O ano letivo e o famoso calendário escolar têm retomado sua forma e atividades. Já começamos a ver novamente as escolas preocupadas com as famosas ações de Páscoa, Dia das Mães, entre outras atividades que percorrem o dia a dia de alunos, professores e famílias em uma mistura heterogênea (aquela que não se mistura) de publicidade e educação.
As ações da escola constroem (ou desconstroem) um repertório comum a todos do que celebrar, do que é importante e ainda sobre qual o apelo (presente) para cada uma dessas situações. Reflexões importantes sobre o comportamento da sociedade e sobre os papéis que desempenhamos são banalizadas à medida que lembrados exclusivamente em dias específicos em forma de festinhas e máscaras de coelho, que nem ovos botam.
Esse mundo desenfreado e comercial do apelo à compra, ao novo, incentiva a troca e contradiz com posts e mensagens escolares que falam sobre a preservação da água, sobre doações ou ainda ações contra o bullying.
A verdade é que além de seu currículo, programa, conteúdo e atendimento dia a dia, a escola ocupa-se também de algumas responsabilidades na tentativa de quebrar paradigmas e construir um ser humano melhor, ao mesmo tempo que precisa cumprir seus 200 dias letivos e garantir que seus alunos desenvolvam todos os conteúdos para ao final…o quê? Passar no vestibular?
O grande desafio de nossas instituições é conseguir alinhar questões tão importantes ao currículo, sem se preocupar se o planejamento vai atrasar, se faltarão dias para cumprir o livro ou a apostila, e se permitir e dar tempo aos professores, alunos e famílias para que verdadeiramente reflitam sobre algumas questões que são urgentes, e que de fato podem provocar reflexões tão sérias que impactem na construção de um mundo diferente.
O projeto de sustentabilidade, que é comunicado com cartazes e palestras, é tão irreal quanto a falta de sensibilidade que professores e alunos têm ao saírem de suas salas para o intervalo, sem lembrar de apagar as luzes! Força do hábito!
O caráter assistencialista, por exemplo, que percorre as ações da escola é perigoso ao passo que sustenta essa divisão entre aqueles que têm e que não têm e ainda ensina que doar ao outro é uma forma de ajudar. Lembro-me uma vez de uma família que observava atentamente em uma loja de brinquedos:
- Filho, aqui está o dinheiro do seu brinquedo para o “Dia das Crianças”. Vamos procurar juntos algo que você goste.
- Quero aquele carro e pista, pai. – apontando para um brinquedo grande! Aí posso doar o velho para a campanha da escola.
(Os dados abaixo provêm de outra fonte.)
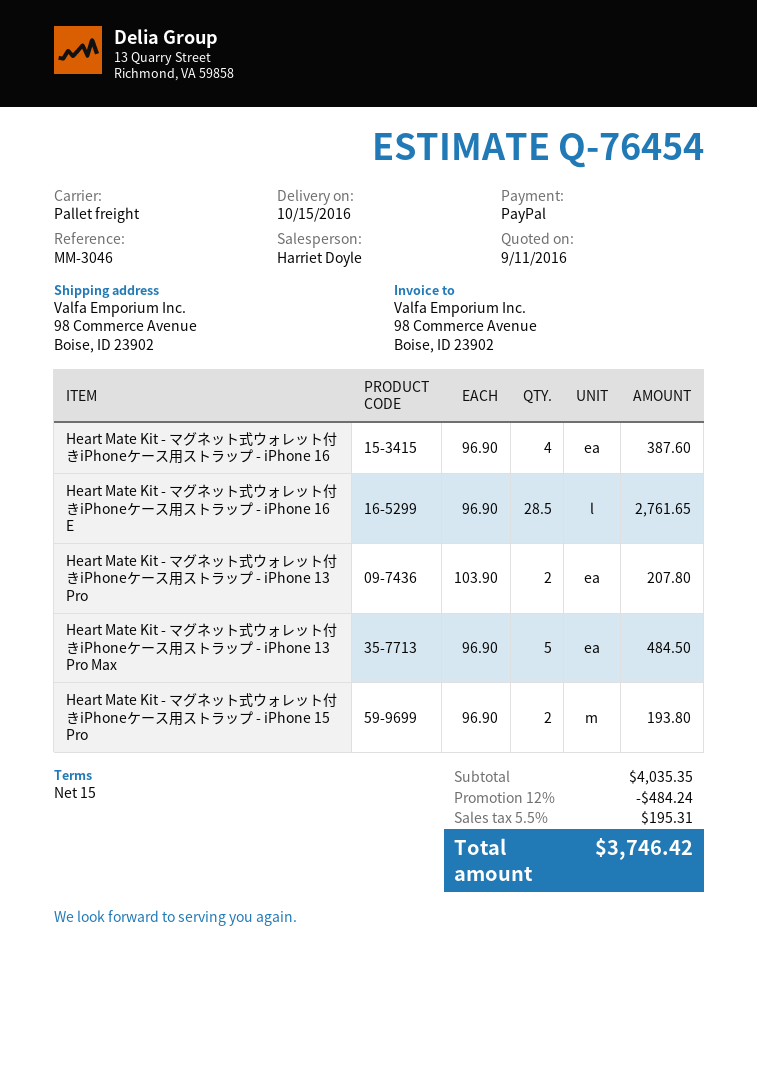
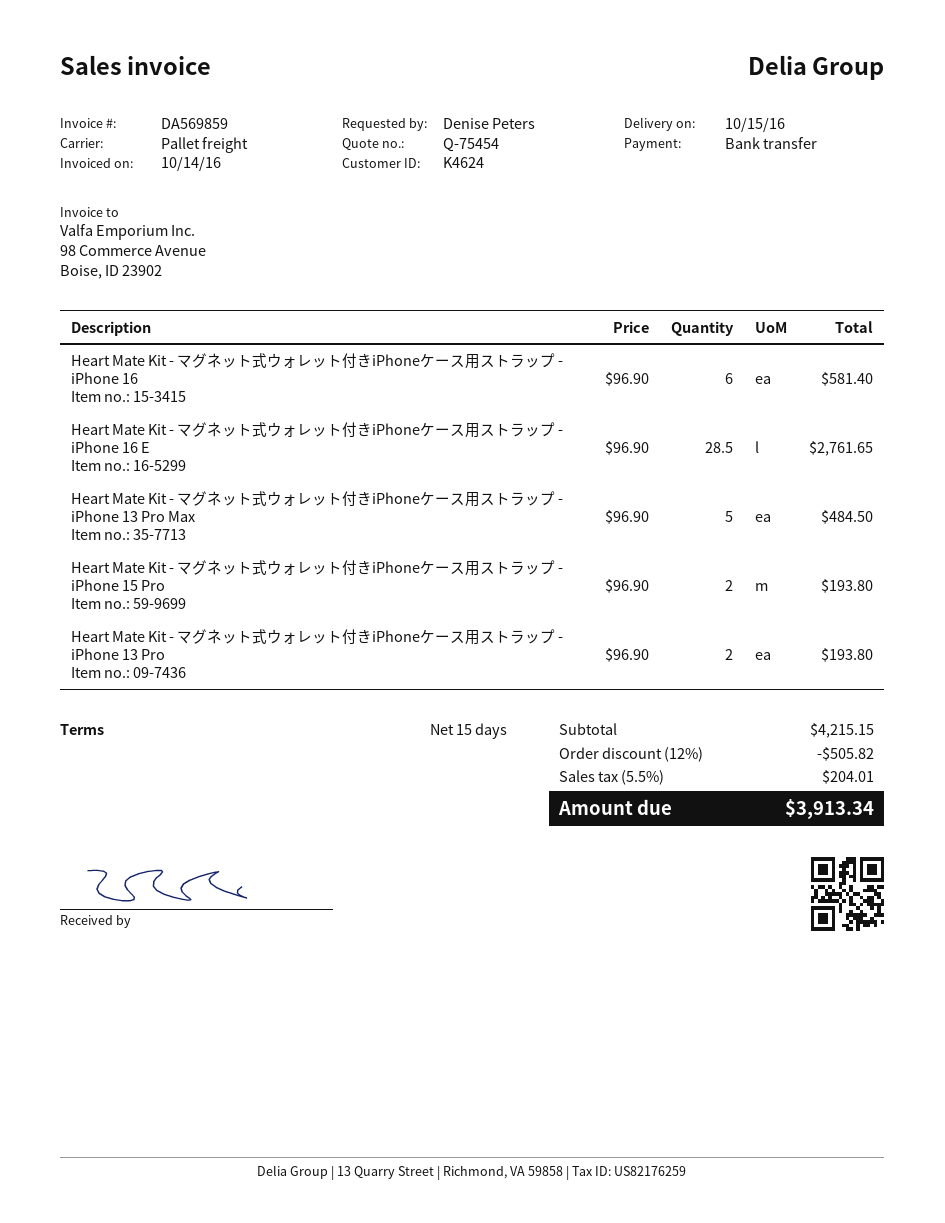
quote number: Q-76454 -> Q-75454
payment method: PayPal -> bank transfer
Heart Mate Kit - マグネット式ウォレット付きiPhoneケース用ストラップ - iPhone 16: 4 x 96.90 = 387.60 -> 6 x 96.90 = 581.40
Heart Mate Kit - マグネット式ウォレット付きiPhoneケース用ストラップ - iPhone 13 Pro: 2 x 103.90 = 207.80 -> 2 x 96.90 = 193.80
subtotal: 4035.35 -> 4215.15
discount: 12% = 484.24 -> 12% = 505.82
tax: 5.5% = 195.31 -> 5.5% = 204.01
total: 3746.42 -> 3913.34

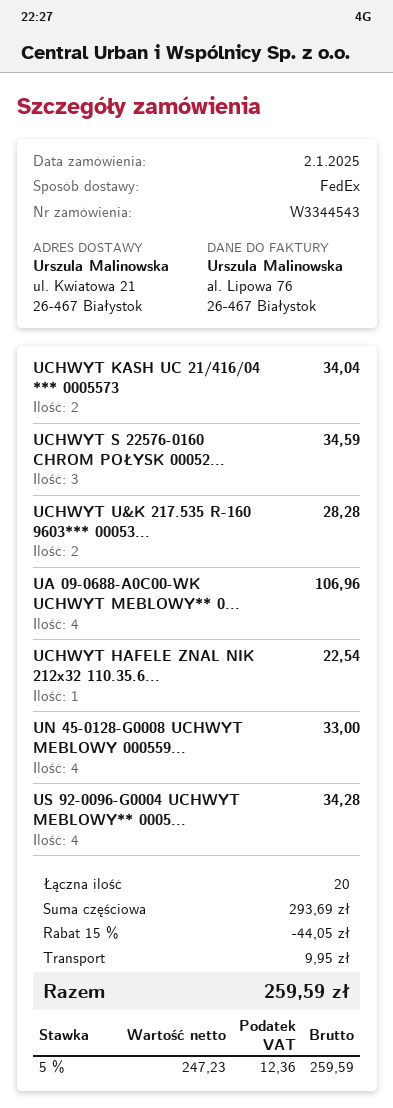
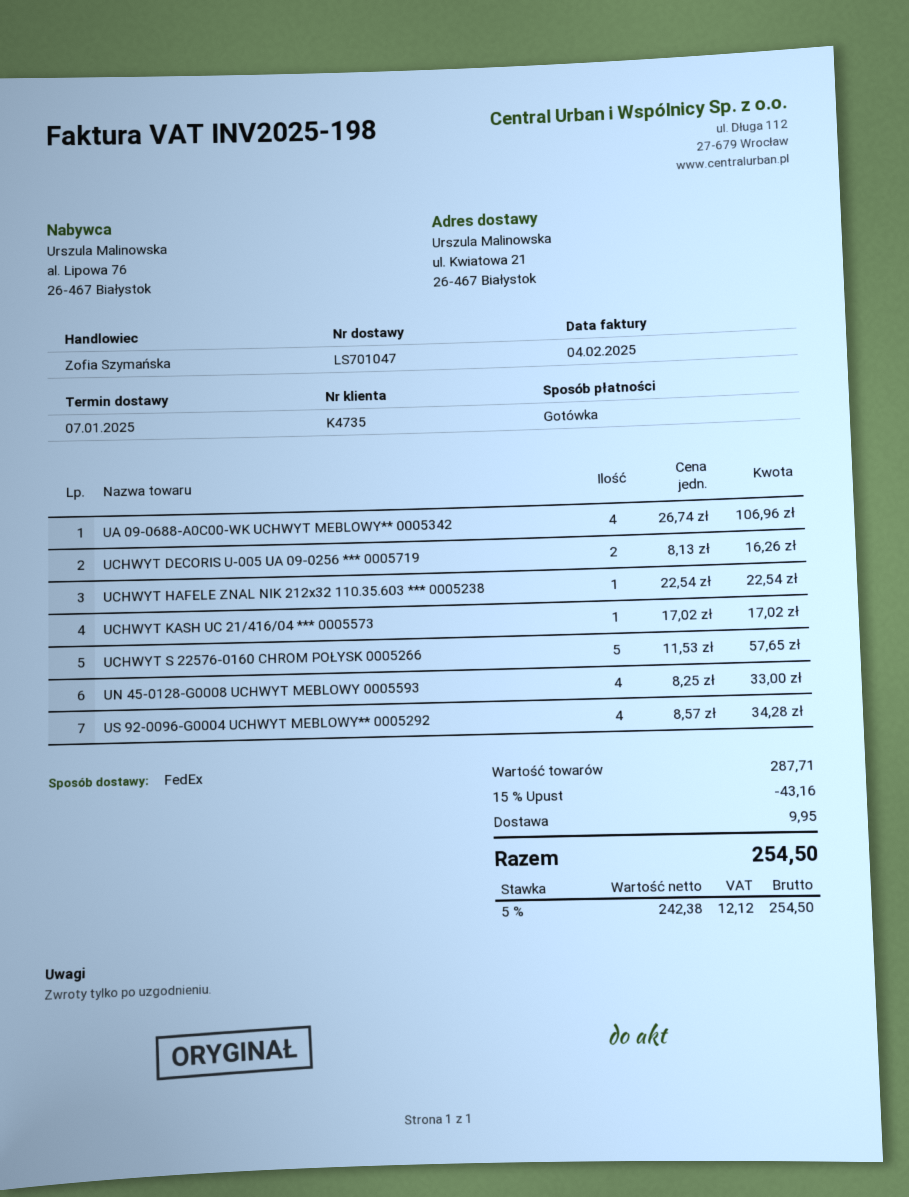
UCHWYT KASH UC 21/416/04 *** 0005573: 2 for 34.04 -> 1 for 17.02
UCHWYT S 22576-0160 CHROM POŁYSK 00052...: 3 for 34.59 -> 5 for 57.65
UCHWYT U&K 217.535 R-160 9603*** 00053...: 2 for 28.28 -> none
UCHWYT DECORIS U-005 UA 09-0256 *** 0005719: none -> 2 for 16.26
subtotal: 293.69 -> 287.71
discount: 15% = 44.05 -> 15% = 43.16
net: 247.23 -> 242.38
tax: 5% = 12.36 -> 5% = 12.12
total: 259.59 -> 254.50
- Filho, aquele está quebrado! Que tal usarmos esse dinheiro e escolhermos dois presentes novos: um para você e outro para essa campanha da escola! – respondeu surpreendente (para mim) o pai.
Esse verdadeiro exercício de empatia, simples, mas difícil de acontecer, é o que pode provocar uma mudança – precisamos entender que ajudar ou doar não se trata de dar o que não me serve mais, ou o que está velho ou quebrado, mas de que talvez seja importante tirar um pouco de mim para também dar ao outro, nas mesmas condições, sem contradições.
Nessa desenfreada tentativa de cumprir o calendário escolar talvez seja necessário fazer escolhas mais assertivas e transformar projetos em ações consistentes no dia a dia, ao longo do ano, para que se tornem hábitos concretos. A família, por outro lado, pode primeiro ajudar nas reflexões, participar ativamente dessas ações e respeitar as decisões da escola que porventura pode deixar de fazer todas as apresentações.
É claro que esse assunto tem ainda diversas outras vertentes, políticas, sociais e econômicas, mas trago aqui, neste momento, um elemento simples e capaz, posso garantir, de mudar o dia a dia e provocar uma transformação vultosa em nossa sociedade: a mudança, que hoje, cada um é capaz de provocar “sozinho”.